Vereinspraxis im Sozialversicherungsrecht - Beschäftigte im Verein: Teil 2.1 Krankenversicherung für den Vorstand


2.1. Beschäftigte im Verein: Krankenversicherung für den Vorstand

Die Einordnung des Vorstands eines Vereins unter den Begriff des Beschäftigten ist nicht ohne weiteres vorzunehmen. Das Vorstandsmitglied eines Vereins kann abhängig Beschäftigter oder selbständig Tätiger sein. Die früher insbesondere vom Bundesfinanzhof (BFH) vertretene Ansicht, die Organstellung des Handelnden schließe eine selbständige Tätigkeit aus, wird auch von dort nicht mehr vertreten. Maßgeblich für eine Versicherungspflicht ist dessen Vertrag mit dem Verein. Anhand der oben aufgeführten Kriterien ist im Einzelfall zu entscheiden, ob von einem Beschäftigungsverhältnis auszugehen ist.

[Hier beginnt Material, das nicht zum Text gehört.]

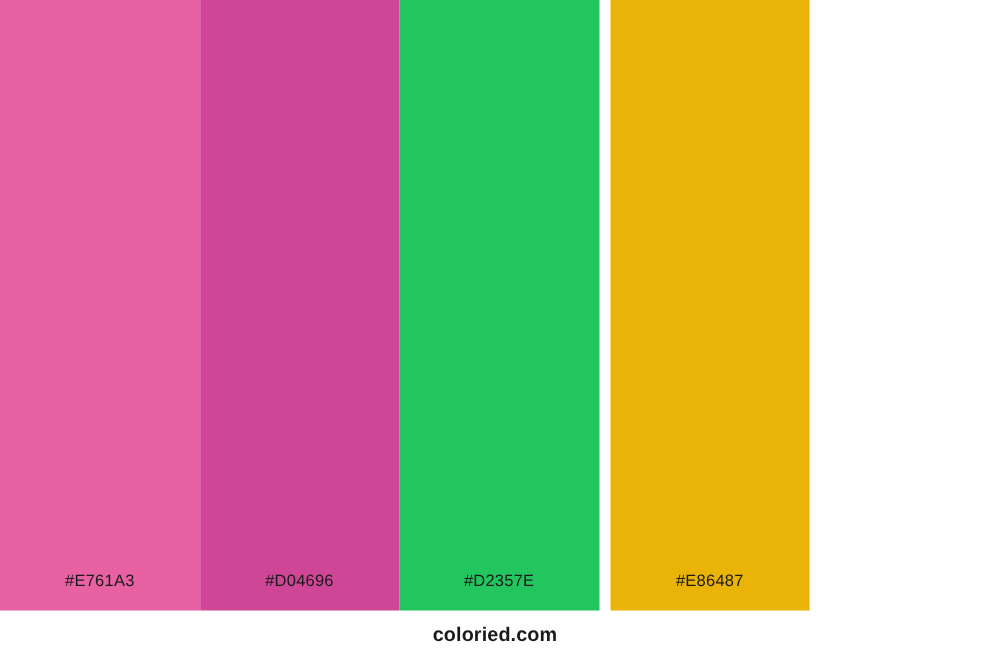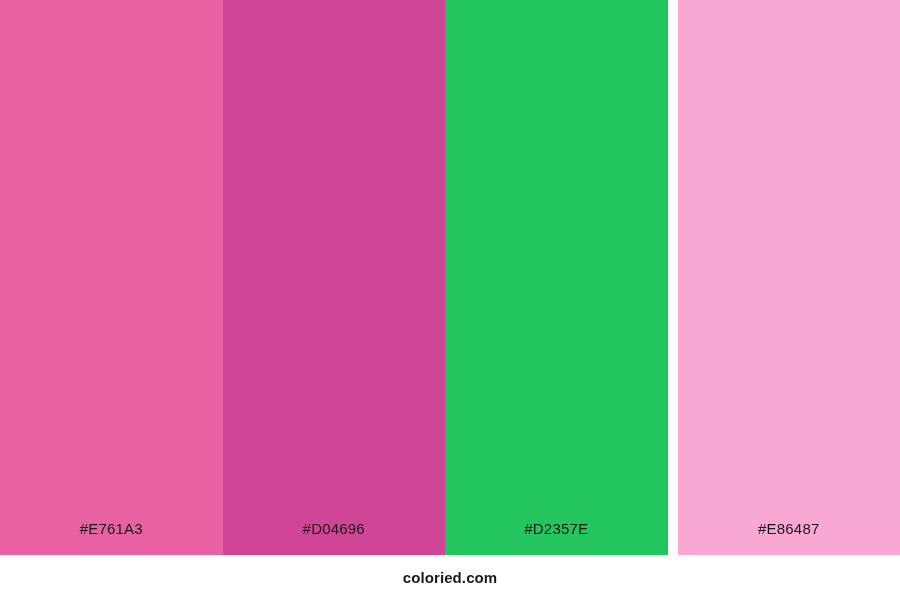"#E761A3" .swatch-strip { width: 900px -> 736px }
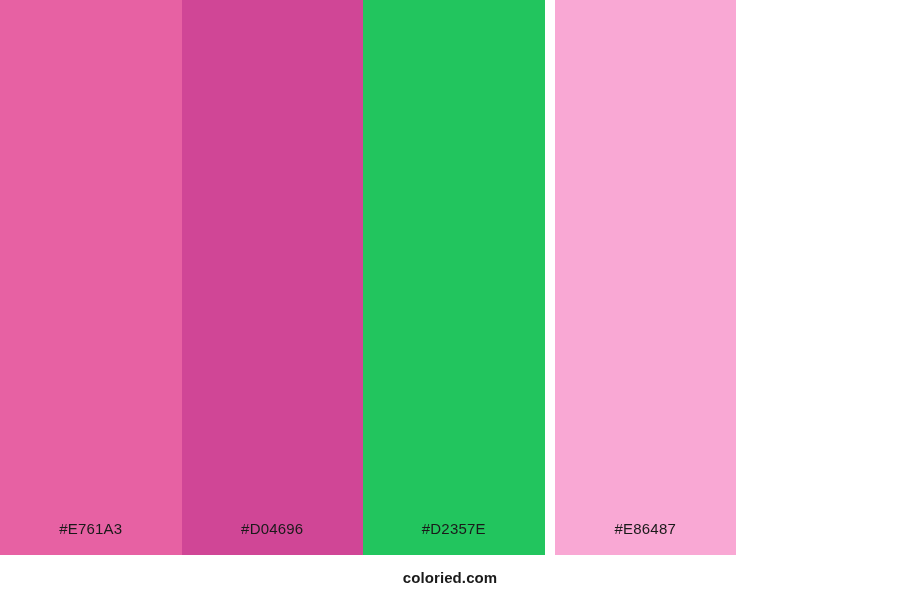"#E86487" div.swatch { background-color: #f9a8d4 -> #eab308 }
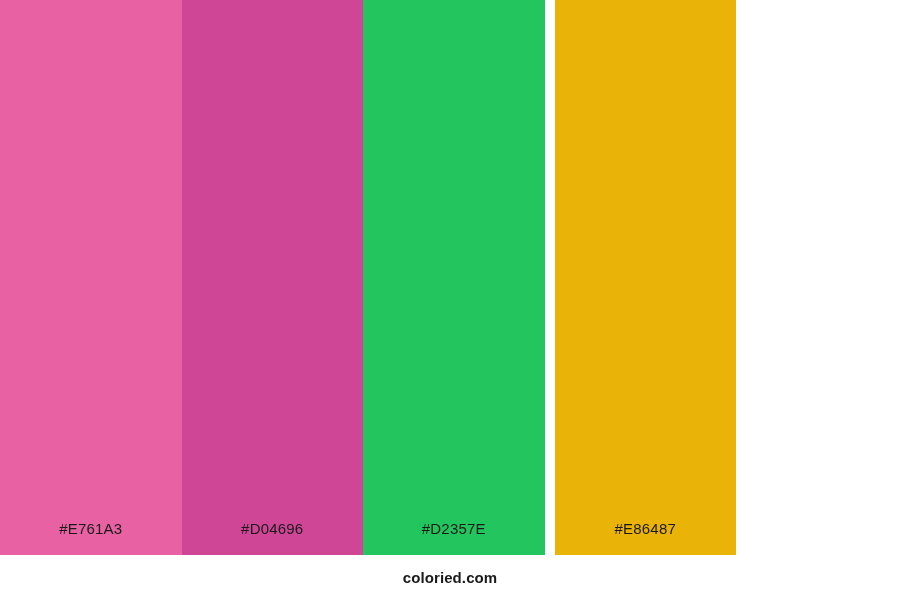"coloried.com" .footer-brand { font-size: 15px -> 18px }
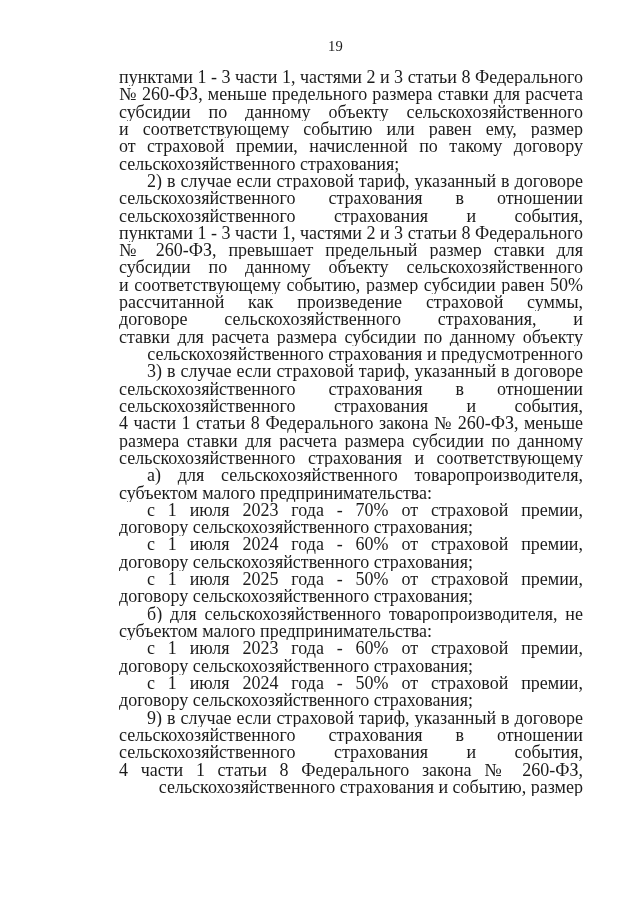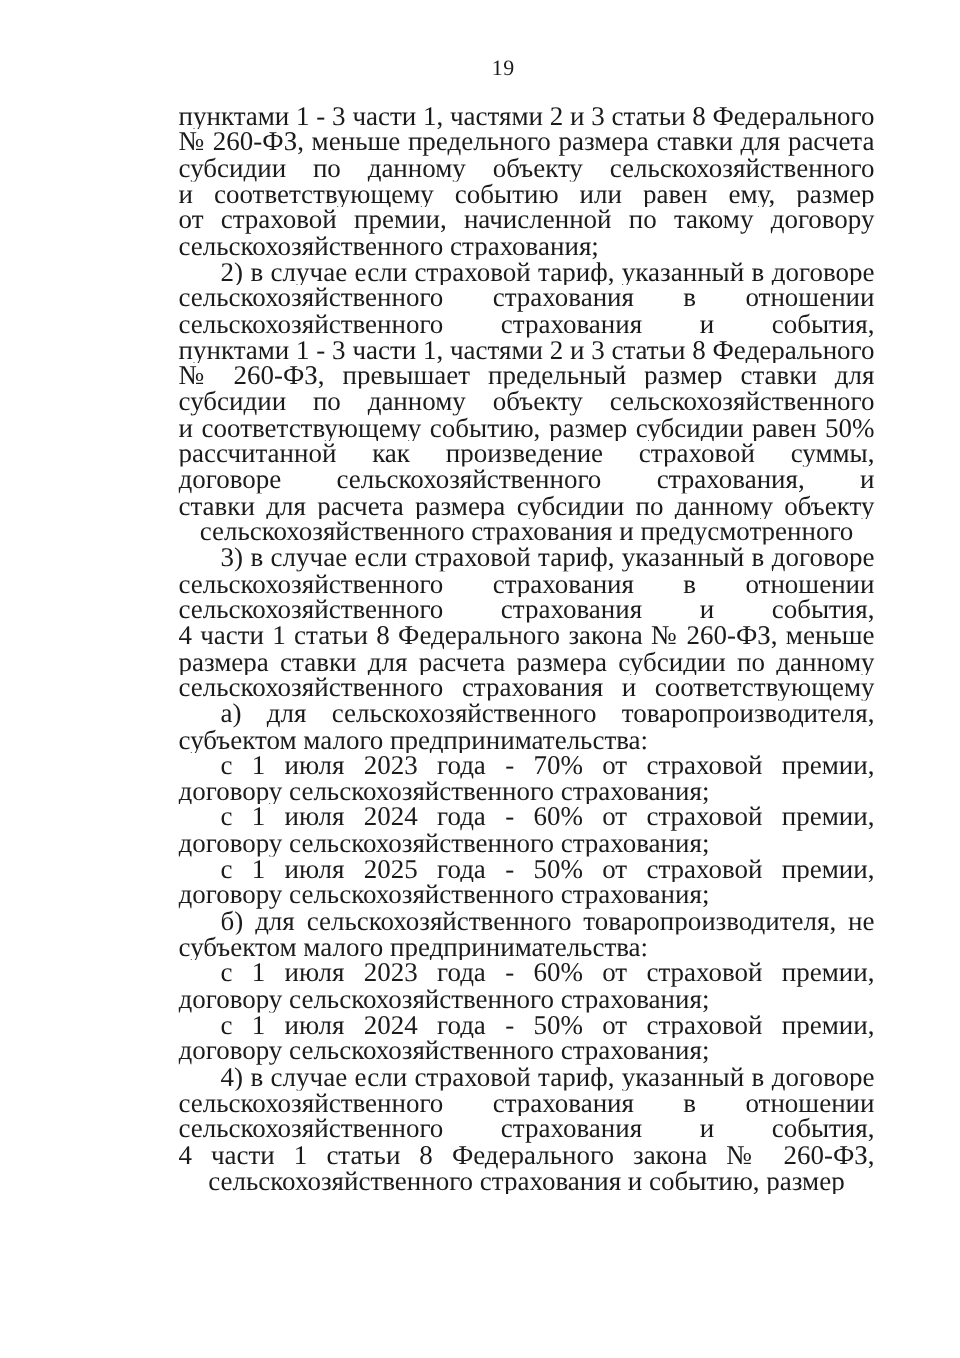"сельскохозяйственного страхования;" .line.last { text-align: center -> right }
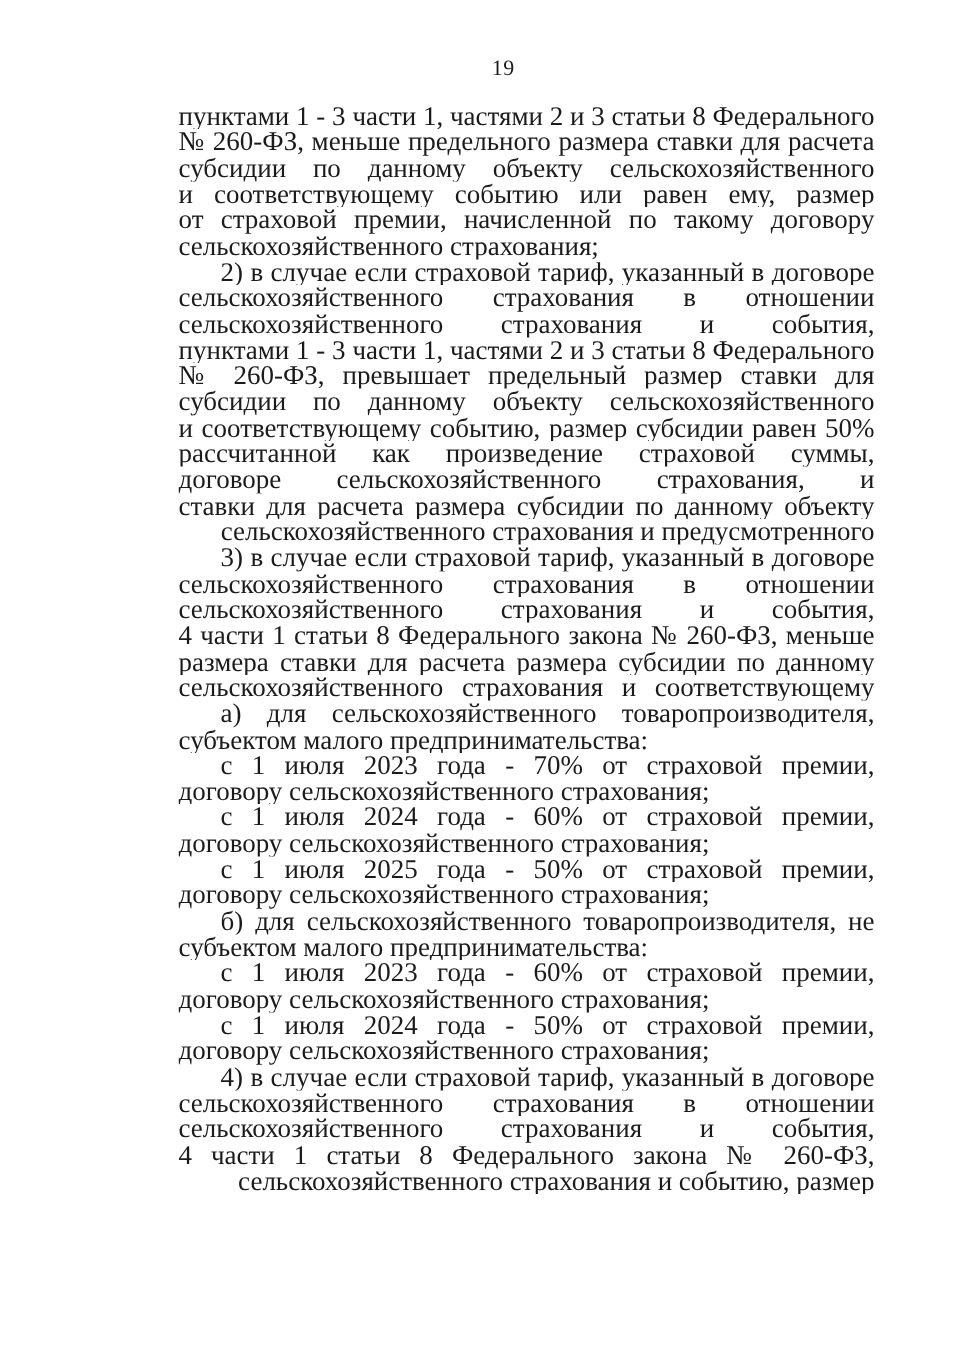"4) в случае если страховой" div.line { text: 4 -> 9 }
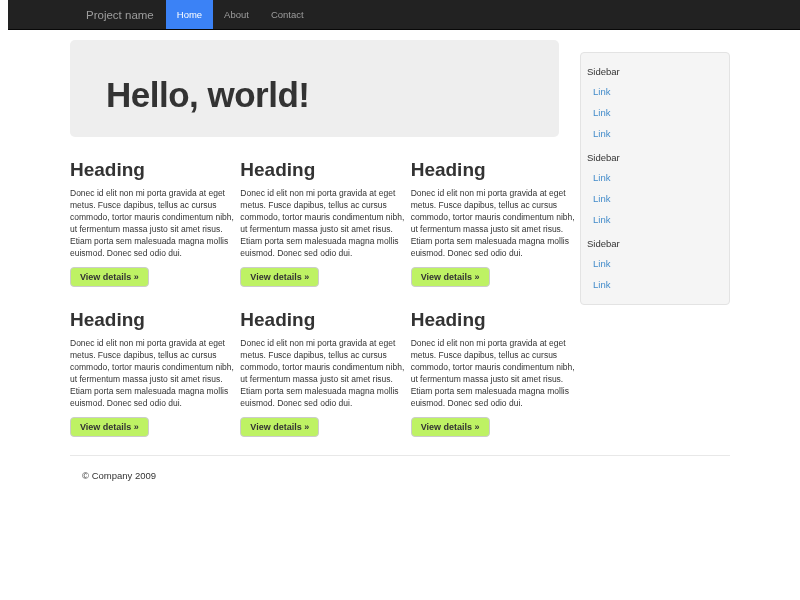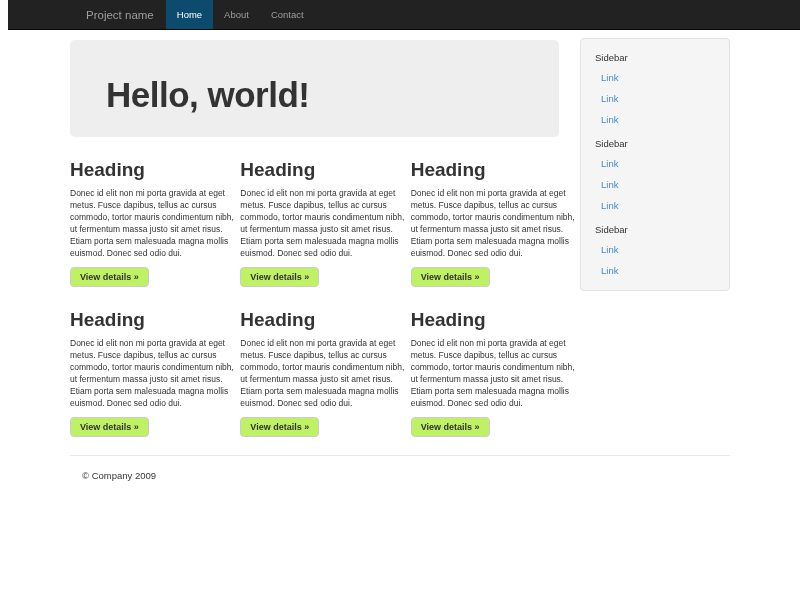"Home" .nav-list li.active a { background: #0c4a6e -> #3b82f6 }
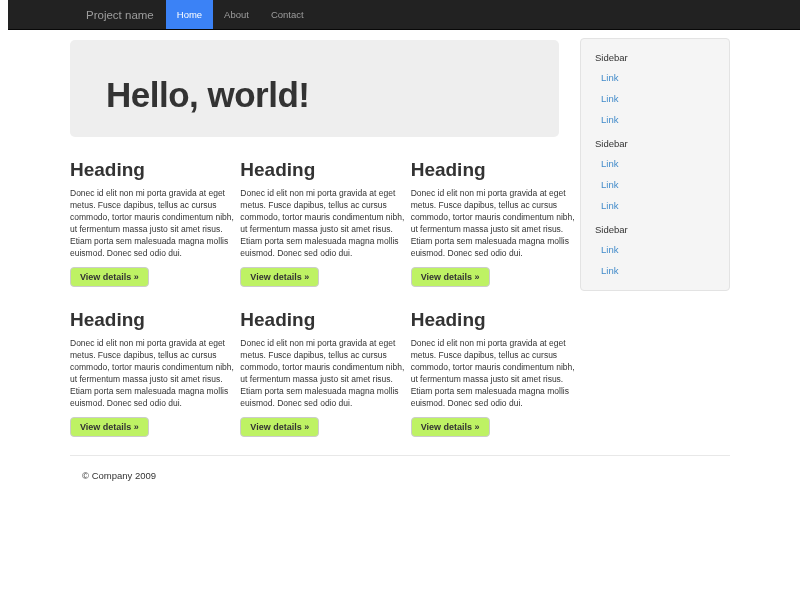"Sidebar" .well { margin-top: 8px -> 22px; padding: 9px 12px -> 9px 4px }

Ist ein Vorstandsmitglied als Beschäftigter zu qualifizieren, so ist über seine Sozialversicherungspflicht noch nicht abschließend entschieden. Er ist von Gesetzeswegen versicherungsfrei oder er kann sich mit Antrag von seiner Versicherungspflicht befreien lassen. Dabei ist zwischen den einzelnen Sozialversicherungszweigen zu differenzieren.

Gesetzliche Krankenkasse
In der Praxis am bedeutsamsten ist die Krankenversicherungsfreiheit eines beschäftigten Vorstandes nach § 6 Abs. 1 Nr. 1 SGB V. Hiernach sind Personen, deren regelmäßiges Jahresarbeitsentgelt die Jahresarbeitsentgeltgrenze überschreitet, in der Krankenversicherung versicherungsfrei.

Unter Arbeitsentgelt sind laut § 14 Abs.1 SGB IV alle laufenden oder einmaligen Einnahmen aus einer Beschäftigung zu verstehen. Zum Arbeitsentgelt gehört:

  • Gezahltes Weihnachtsgeld und Urlaubsgeld (wenn es aufgrund eines Arbeitsvertrages, eines Tarifvertrages, einer Betriebsvereinbarung oder einer betrieblichen Übung gezahlt wird)
  • Nachtzuschläge (wenn sie über den steuerlichen Freibetrag liegen)
  • Sachbezüge z.B. in Form eines Dienstwagens
  • Vermögenswirksame Leistungen
  • Provisionen
  • Überstundenvergütungen (wenn sie als Pauschale gezahlt werden)
  • Bonus oder Tantiemen (soweit finanziell fixierbar)


Im Gegensatz dazu sind Fortbildungskosten, sowie Direktversicherungen und Familienzulagen unerheblich.

Dabei ist unbeachtlich:

  • Ob ein Rechtsanspruch auf die Einnahme besteht
  • Unter welcher Bezeichnung
  • In welcher Form sie geleistet werden
  • Ob sie unmittelbar aus der Beschäftigung oder im Zusammenhang mit ihr erzielt werden


Die Jahresarbeitsentgeltgrenze entspricht der jährlichen Beitragsbemessungsgrenze in der Krankenversicherung. Sie beträgt 48.150 Euro (vgl. § 6 Abs. 6 SGB V). Sie wird von der Bundesregierung in der Rechtsverordnung nach § 160 SGB VI festgesetzt und ändert sich zum 01.01 eines jeden Jahres. Lagen wegen Überschreiten der Jahresentgeltsgrenze eine Versicherungsfreiheit und eine Versicherung bei einem privaten Krankenversicherungsunternehmen vor, so gelten verringerte Beträge, vgl. § 6 Abs. 7 SGB V.
Die Beurteilung der Krankenversicherungspflicht ist bei Beginn der Beschäftigung, bei jeder Änderung der Bezüge und zu Beginn eines jeden Kalenderjahres vorzunehmen.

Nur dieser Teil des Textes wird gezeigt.